▸ Exercise data:
━━━━

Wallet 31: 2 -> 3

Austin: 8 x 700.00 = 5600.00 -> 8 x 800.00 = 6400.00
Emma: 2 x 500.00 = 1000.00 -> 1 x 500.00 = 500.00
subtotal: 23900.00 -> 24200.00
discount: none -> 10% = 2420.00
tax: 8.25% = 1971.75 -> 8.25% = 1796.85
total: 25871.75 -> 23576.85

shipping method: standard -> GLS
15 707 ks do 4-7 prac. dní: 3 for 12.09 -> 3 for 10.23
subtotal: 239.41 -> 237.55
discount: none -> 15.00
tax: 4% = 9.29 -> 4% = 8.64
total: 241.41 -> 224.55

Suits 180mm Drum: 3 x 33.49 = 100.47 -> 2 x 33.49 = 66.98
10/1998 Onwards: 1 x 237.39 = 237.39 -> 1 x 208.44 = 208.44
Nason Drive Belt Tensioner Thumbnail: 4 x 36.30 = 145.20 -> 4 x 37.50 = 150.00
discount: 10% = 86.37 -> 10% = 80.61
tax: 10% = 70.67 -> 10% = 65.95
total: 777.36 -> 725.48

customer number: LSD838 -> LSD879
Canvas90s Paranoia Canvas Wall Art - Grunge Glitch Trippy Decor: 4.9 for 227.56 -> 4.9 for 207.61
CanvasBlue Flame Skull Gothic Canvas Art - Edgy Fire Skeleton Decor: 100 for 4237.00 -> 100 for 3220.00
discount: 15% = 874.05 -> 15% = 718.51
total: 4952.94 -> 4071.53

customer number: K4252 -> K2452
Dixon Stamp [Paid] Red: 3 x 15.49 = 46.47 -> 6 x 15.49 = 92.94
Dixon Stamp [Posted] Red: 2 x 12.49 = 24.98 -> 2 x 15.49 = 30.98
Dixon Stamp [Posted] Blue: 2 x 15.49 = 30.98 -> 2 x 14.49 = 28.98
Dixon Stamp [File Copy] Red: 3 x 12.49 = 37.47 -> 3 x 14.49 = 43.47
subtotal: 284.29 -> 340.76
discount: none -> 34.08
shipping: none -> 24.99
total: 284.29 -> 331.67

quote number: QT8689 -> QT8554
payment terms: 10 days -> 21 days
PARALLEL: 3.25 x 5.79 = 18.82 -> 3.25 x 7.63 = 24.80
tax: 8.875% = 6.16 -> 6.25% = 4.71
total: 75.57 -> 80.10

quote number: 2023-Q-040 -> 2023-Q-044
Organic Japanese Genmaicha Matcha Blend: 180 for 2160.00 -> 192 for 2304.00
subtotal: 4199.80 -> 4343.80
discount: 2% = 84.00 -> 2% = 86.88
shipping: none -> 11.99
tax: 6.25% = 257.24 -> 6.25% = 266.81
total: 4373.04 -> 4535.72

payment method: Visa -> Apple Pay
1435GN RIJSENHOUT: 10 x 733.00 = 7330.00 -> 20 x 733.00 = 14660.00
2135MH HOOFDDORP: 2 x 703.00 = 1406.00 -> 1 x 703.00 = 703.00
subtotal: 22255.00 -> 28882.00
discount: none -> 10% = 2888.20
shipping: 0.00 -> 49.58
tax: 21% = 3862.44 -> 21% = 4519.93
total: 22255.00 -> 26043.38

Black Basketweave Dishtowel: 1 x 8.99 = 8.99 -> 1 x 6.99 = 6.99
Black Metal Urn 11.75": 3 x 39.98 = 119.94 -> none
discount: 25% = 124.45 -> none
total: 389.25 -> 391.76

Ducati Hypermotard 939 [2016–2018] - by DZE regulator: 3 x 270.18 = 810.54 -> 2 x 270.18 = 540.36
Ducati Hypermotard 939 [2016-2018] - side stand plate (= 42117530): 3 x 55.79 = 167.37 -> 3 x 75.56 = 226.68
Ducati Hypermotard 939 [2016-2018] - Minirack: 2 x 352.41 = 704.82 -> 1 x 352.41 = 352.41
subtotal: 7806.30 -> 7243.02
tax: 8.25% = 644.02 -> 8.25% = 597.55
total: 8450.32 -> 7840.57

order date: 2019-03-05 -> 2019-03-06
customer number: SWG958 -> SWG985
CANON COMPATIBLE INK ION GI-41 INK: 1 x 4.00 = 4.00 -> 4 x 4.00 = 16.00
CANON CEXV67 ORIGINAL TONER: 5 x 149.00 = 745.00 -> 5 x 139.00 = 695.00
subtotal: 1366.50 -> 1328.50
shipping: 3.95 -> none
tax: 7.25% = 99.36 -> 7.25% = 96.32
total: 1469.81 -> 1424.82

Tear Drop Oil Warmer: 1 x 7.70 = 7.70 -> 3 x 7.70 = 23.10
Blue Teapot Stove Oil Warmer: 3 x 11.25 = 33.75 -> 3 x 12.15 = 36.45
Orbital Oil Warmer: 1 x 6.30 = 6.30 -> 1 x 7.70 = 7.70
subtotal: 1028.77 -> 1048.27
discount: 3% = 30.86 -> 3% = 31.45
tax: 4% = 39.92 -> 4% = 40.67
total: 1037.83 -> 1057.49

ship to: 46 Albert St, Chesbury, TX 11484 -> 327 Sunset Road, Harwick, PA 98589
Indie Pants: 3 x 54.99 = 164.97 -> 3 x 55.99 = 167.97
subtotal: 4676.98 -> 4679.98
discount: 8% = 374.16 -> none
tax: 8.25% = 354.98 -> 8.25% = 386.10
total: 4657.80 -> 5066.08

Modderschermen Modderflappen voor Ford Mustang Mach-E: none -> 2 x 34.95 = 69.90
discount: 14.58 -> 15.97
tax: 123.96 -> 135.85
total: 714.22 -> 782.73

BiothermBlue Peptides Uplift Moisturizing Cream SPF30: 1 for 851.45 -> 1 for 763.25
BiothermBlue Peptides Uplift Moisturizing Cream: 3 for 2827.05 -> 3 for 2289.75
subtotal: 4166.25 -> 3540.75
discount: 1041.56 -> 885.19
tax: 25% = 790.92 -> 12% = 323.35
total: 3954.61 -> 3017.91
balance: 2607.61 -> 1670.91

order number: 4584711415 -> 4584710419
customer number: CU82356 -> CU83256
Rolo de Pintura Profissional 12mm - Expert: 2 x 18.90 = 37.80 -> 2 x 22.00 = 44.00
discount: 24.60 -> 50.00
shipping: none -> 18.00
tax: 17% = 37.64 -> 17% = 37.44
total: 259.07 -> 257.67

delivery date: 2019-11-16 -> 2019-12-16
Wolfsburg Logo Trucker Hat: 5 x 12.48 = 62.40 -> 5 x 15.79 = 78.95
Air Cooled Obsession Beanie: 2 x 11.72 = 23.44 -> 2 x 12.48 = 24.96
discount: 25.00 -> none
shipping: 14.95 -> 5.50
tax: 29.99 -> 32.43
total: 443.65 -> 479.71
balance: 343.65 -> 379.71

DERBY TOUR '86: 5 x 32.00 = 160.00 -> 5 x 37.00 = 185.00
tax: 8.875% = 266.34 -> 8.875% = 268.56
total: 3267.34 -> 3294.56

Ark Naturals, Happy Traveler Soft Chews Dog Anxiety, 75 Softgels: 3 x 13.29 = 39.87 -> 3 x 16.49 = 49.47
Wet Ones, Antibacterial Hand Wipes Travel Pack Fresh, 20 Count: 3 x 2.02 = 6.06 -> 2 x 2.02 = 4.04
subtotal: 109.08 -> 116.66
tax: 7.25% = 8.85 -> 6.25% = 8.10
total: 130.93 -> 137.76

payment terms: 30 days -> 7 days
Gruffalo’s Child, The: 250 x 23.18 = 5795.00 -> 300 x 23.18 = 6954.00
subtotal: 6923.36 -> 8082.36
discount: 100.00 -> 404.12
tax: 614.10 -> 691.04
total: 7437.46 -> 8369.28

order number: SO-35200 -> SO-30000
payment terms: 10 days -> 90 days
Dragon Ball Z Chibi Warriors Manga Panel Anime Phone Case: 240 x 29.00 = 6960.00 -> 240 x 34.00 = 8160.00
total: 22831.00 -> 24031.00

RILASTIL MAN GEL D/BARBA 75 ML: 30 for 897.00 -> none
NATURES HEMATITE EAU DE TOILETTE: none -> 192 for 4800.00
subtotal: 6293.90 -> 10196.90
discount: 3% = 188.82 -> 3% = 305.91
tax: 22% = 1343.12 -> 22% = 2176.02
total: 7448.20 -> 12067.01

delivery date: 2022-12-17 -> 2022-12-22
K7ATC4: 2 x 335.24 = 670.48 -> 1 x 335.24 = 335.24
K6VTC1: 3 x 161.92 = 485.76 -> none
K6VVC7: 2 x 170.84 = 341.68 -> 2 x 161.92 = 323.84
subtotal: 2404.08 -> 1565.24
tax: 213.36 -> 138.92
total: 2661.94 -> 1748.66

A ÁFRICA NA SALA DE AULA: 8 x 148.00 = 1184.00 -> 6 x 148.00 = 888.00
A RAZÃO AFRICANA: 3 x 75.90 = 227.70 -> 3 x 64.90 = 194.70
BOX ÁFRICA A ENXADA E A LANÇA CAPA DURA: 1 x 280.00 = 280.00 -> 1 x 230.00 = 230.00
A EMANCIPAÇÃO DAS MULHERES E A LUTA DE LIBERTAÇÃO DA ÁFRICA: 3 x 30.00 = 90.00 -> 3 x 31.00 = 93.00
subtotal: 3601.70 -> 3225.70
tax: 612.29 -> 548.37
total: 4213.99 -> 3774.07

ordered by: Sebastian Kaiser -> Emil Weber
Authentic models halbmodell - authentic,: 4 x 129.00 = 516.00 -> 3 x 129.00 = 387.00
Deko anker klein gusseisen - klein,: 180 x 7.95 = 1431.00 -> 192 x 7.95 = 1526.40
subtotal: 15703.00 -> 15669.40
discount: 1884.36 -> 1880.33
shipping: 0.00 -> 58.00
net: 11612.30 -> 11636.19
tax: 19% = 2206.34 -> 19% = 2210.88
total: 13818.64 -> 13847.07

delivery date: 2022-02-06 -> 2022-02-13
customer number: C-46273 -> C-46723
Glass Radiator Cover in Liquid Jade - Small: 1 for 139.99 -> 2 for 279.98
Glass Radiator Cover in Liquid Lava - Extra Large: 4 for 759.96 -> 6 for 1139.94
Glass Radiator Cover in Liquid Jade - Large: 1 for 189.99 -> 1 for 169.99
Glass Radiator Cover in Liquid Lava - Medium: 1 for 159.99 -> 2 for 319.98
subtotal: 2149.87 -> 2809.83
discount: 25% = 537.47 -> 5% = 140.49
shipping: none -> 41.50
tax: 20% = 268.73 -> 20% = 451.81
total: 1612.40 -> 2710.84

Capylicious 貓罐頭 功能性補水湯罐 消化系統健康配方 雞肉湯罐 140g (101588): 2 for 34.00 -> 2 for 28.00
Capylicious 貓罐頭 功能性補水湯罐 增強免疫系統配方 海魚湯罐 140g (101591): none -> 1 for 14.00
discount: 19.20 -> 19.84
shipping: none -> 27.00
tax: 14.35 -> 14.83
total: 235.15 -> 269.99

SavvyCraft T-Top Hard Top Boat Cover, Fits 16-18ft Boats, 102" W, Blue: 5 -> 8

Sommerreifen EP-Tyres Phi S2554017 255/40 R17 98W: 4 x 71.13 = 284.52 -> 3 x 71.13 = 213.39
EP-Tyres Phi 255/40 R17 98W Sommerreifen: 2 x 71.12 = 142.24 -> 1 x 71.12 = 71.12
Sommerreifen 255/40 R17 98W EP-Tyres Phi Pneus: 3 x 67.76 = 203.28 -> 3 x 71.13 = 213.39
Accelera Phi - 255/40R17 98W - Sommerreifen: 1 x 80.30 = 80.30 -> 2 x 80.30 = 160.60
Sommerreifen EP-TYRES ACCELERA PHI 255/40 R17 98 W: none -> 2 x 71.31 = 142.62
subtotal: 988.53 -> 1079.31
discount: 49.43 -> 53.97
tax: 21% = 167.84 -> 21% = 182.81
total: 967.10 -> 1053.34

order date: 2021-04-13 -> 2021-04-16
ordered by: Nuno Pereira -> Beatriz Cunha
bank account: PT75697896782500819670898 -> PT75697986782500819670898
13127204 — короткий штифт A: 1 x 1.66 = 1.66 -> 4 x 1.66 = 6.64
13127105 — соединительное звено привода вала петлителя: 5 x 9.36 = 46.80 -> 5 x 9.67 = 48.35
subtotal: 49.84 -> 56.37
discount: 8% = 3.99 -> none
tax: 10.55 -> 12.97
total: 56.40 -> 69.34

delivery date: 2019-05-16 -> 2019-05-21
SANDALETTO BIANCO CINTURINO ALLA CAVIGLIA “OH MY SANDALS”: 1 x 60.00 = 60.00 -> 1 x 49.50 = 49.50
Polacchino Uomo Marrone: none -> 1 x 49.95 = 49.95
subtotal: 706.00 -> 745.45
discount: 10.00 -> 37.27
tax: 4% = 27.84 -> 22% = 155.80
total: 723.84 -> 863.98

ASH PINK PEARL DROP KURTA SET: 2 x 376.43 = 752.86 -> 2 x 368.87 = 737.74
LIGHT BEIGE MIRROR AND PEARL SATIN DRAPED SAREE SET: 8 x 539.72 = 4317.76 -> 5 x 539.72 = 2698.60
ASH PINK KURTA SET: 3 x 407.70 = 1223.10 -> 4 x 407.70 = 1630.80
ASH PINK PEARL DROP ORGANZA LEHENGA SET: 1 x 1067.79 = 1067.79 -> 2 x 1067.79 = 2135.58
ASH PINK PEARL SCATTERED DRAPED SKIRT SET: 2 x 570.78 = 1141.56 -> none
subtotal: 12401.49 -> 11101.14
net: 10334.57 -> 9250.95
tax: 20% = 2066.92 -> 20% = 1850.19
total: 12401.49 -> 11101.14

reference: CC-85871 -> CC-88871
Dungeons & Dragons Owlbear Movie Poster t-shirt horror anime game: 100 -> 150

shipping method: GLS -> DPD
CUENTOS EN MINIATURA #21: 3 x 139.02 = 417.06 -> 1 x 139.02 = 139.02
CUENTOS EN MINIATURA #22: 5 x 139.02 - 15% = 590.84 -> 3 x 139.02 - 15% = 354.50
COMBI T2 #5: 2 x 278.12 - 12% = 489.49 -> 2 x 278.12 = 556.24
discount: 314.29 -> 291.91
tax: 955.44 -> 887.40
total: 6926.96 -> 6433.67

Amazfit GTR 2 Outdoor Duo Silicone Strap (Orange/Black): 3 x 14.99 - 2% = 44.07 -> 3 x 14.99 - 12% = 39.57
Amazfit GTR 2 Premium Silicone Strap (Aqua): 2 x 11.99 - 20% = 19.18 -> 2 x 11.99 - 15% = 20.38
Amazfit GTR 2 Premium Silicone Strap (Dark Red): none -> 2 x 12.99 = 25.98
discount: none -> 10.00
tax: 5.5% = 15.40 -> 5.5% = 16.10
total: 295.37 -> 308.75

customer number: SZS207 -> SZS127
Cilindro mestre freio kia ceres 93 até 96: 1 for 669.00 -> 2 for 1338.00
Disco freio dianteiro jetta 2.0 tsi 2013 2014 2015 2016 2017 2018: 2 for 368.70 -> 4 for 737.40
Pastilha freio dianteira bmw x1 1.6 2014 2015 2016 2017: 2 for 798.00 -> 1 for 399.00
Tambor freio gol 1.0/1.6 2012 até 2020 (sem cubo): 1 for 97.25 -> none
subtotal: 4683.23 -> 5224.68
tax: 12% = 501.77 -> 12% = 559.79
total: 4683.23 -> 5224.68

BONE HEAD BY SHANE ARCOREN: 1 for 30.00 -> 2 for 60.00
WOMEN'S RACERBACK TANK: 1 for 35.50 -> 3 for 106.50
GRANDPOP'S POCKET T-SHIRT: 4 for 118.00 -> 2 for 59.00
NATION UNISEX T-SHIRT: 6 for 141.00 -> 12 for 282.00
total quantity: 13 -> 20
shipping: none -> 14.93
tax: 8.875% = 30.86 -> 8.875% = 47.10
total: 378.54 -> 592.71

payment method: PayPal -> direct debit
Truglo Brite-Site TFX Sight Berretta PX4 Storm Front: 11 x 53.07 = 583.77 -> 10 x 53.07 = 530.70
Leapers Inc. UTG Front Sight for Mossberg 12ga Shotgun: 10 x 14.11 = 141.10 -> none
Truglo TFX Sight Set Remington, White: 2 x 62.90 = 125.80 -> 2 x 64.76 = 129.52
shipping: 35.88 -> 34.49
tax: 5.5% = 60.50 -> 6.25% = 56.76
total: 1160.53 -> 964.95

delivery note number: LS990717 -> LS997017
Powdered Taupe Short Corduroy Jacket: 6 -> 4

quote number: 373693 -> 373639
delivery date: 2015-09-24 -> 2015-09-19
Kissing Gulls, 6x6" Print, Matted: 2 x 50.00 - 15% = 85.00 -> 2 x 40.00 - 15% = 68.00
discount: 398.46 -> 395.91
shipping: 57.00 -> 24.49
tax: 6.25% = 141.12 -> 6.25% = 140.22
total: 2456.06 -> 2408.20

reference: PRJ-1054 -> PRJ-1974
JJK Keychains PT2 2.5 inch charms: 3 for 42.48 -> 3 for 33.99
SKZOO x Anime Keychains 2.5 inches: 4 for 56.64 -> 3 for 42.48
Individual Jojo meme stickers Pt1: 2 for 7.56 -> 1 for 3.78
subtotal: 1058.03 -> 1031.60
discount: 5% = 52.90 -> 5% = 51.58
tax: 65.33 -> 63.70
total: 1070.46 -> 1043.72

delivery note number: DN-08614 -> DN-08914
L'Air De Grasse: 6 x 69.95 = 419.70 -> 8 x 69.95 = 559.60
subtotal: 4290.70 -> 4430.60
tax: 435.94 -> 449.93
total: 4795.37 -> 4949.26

━━━━

Above are the records. Copy the lines beginning at the one that has "total: 241.41 -> 224.55" and ending with the one that has "tax: 6.25% = 257.24 -> 6.25% = 266.81", unchanged.

▸ Solution below:
total: 241.41 -> 224.55

Suits 180mm Drum: 3 x 33.49 = 100.47 -> 2 x 33.49 = 66.98
10/1998 Onwards: 1 x 237.39 = 237.39 -> 1 x 208.44 = 208.44
Nason Drive Belt Tensioner Thumbnail: 4 x 36.30 = 145.20 -> 4 x 37.50 = 150.00
discount: 10% = 86.37 -> 10% = 80.61
tax: 10% = 70.67 -> 10% = 65.95
total: 777.36 -> 725.48

customer number: LSD838 -> LSD879
Canvas90s Paranoia Canvas Wall Art - Grunge Glitch Trippy Decor: 4.9 for 227.56 -> 4.9 for 207.61
CanvasBlue Flame Skull Gothic Canvas Art - Edgy Fire Skeleton Decor: 100 for 4237.00 -> 100 for 3220.00
discount: 15% = 874.05 -> 15% = 718.51
total: 4952.94 -> 4071.53

customer number: K4252 -> K2452
Dixon Stamp [Paid] Red: 3 x 15.49 = 46.47 -> 6 x 15.49 = 92.94
Dixon Stamp [Posted] Red: 2 x 12.49 = 24.98 -> 2 x 15.49 = 30.98
Dixon Stamp [Posted] Blue: 2 x 15.49 = 30.98 -> 2 x 14.49 = 28.98
Dixon Stamp [File Copy] Red: 3 x 12.49 = 37.47 -> 3 x 14.49 = 43.47
subtotal: 284.29 -> 340.76
discount: none -> 34.08
shipping: none -> 24.99
total: 284.29 -> 331.67

quote number: QT8689 -> QT8554
payment terms: 10 days -> 21 days
PARALLEL: 3.25 x 5.79 = 18.82 -> 3.25 x 7.63 = 24.80
tax: 8.875% = 6.16 -> 6.25% = 4.71
total: 75.57 -> 80.10

quote number: 2023-Q-040 -> 2023-Q-044
Organic Japanese Genmaicha Matcha Blend: 180 for 2160.00 -> 192 for 2304.00
subtotal: 4199.80 -> 4343.80
discount: 2% = 84.00 -> 2% = 86.88
shipping: none -> 11.99
tax: 6.25% = 257.24 -> 6.25% = 266.81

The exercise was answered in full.